Greece discusses fiscal plan, lenders' pressure up
By George Georgiopoulos
ATHENS (Reuters) - Greek Prime Minister George Papandreou will discuss new emergency measures with his cabinet on Monday to cut the deficit, keen to convince lenders Athens can deal with a debt crisis without a restructuring.
At stake is a 12-billion euro aid tranche under the EU/IMF bailout agreed last year, as well as additional help needed as the country is not expected to return to bond markets in 2012.
As part of new austerity measures, Athens is mulling for the first time the taboo issue of dismissing full-time civil servants. Also considered are deeper cuts in public sector wages and further consumer tax increases.
Newspapers said on Monday measures the cabinet will examine include halving a current 12,000-euro income tax exemption, and cuts in other exemptions on medical expenses and interest on home loans, moves certain to squeeze take-home pay for millions of workers and pensioners.
Papandreou has vowed to speed up reforms and do everything it takes to avoid default, setting the stage for the announcement of a tough set of measures.
"We are in the middle of an ongoing battle. We will not surrender. We will do whatever it takes to make sure Greece stands on its own feet," he told a gathering in the southern town of Nafplio last week.
The mid-term fiscal and privatization plan is part of an ongoing EU/IMF inspection visit, described by Greek officials as the toughest review to date of Athens' progress in implementing policies under its 110 billion euro bailout.
The cabinet will have an initial discussion on the plan on Monday. Papandreou will then consult with opposition party leaders on Tuesday. Further talks with EU/IMF inspectors are scheduled later in the week.
EU leaders are growing impatient with Greece's fiscal slippages and expect to get convincing answers in the new four-year plan which aims to wipe out the budget deficit and raise 50 billion euros ($70.78 billion) from privatizations.
NEW MEASURES
Other new fiscal steps may include slapping a one-off levy on high incomes, possibly on those earning more than 80,000 euros annually, and a tax on large real estate holdings.
The government is also considering a uniform value added tax (VAT) rate of 18 or 19 percent for all goods and services versus a current regime that ranges from 13 to 23 percent.
If adopted, the move will mean higher costs for foods, electricity bills and transport but some relief for other consumer goods such as cars, furniture, appliances and apparel as retailers are hard-hit by the three-year recession.
The government is steadily losing public support in the face of harsh austerity. An opinion poll on Saturday showed 80 percent of Greeks won't accept more measures and the ruling Socialists tied with the opposition for the first time since their October 2009 election victory.

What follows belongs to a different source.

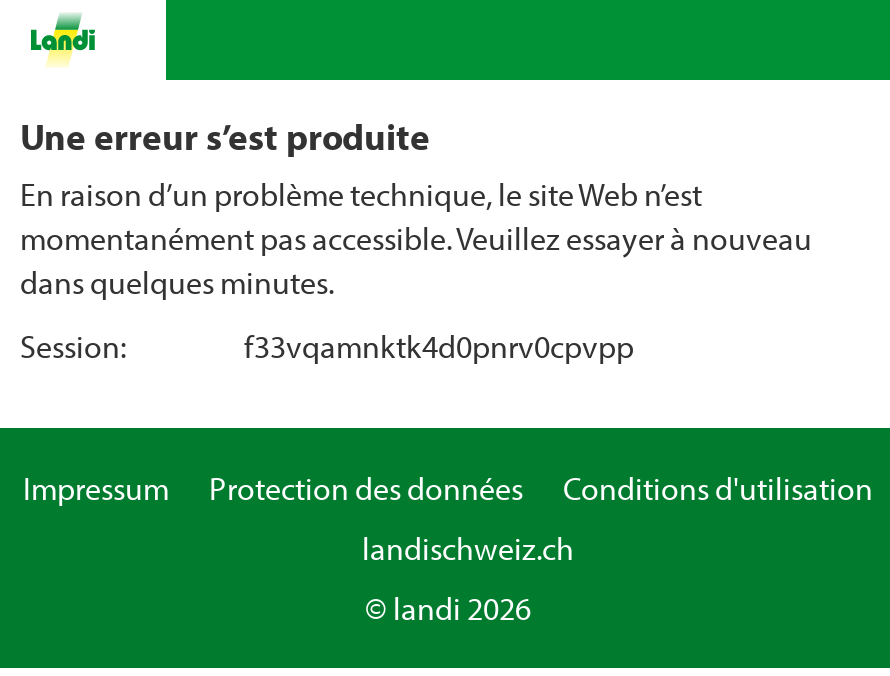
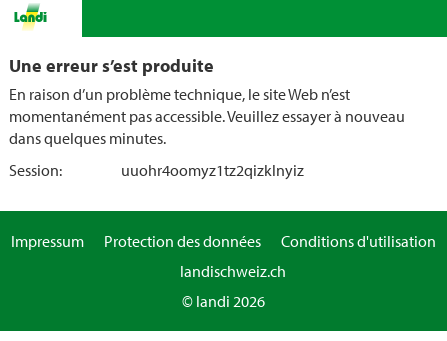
- f33vqamnktk4d0pnrv0cpvpp
+ uuohr4oomyz1tz2qizklnyiz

"An explosive situation is building, people feel that the going is getting very tough," Dimitris Mavros, managing director of pollster MRB, which conducted the survey, told Reuters.

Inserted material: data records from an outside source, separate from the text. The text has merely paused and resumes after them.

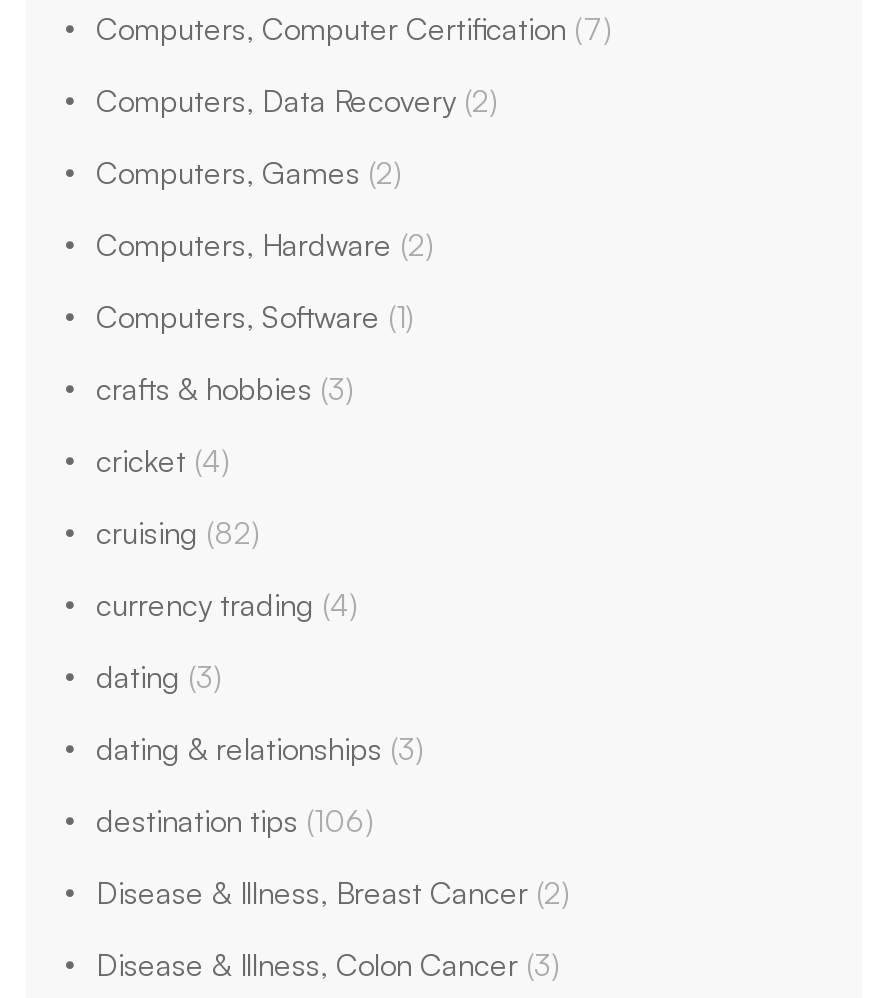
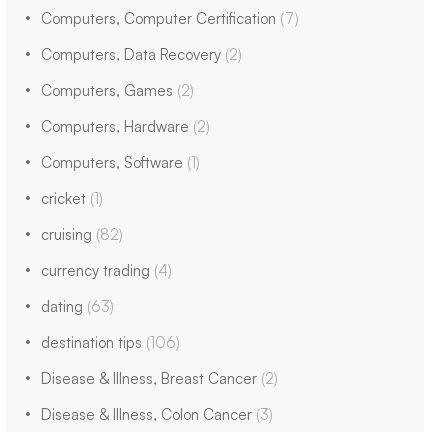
- crafts & hobbies (3)
- cricket (4)
+ cricket (1)

- dating (3)
- dating & relationships (3)
+ dating (63)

However, any failure to speed up reforms will fuel speculation that Greece will have to restructure its debt to pull itself out of its fiscal mess.
The chairman of the 17-country Eurogroup Jean-Claude Juncker said on Saturday Greece has fallen behind targets and should set up a trustee institution for privatizations.
Greece and European Central Bank officials have ruled out any kind of restructuring but Juncker said last week for the first time that Greece may have to move toward a "soft restructuring" of its debt.
On Friday, Fitch became the second major ratings agency to warn that it would consider any kind of debt restructuring as a sovereign default.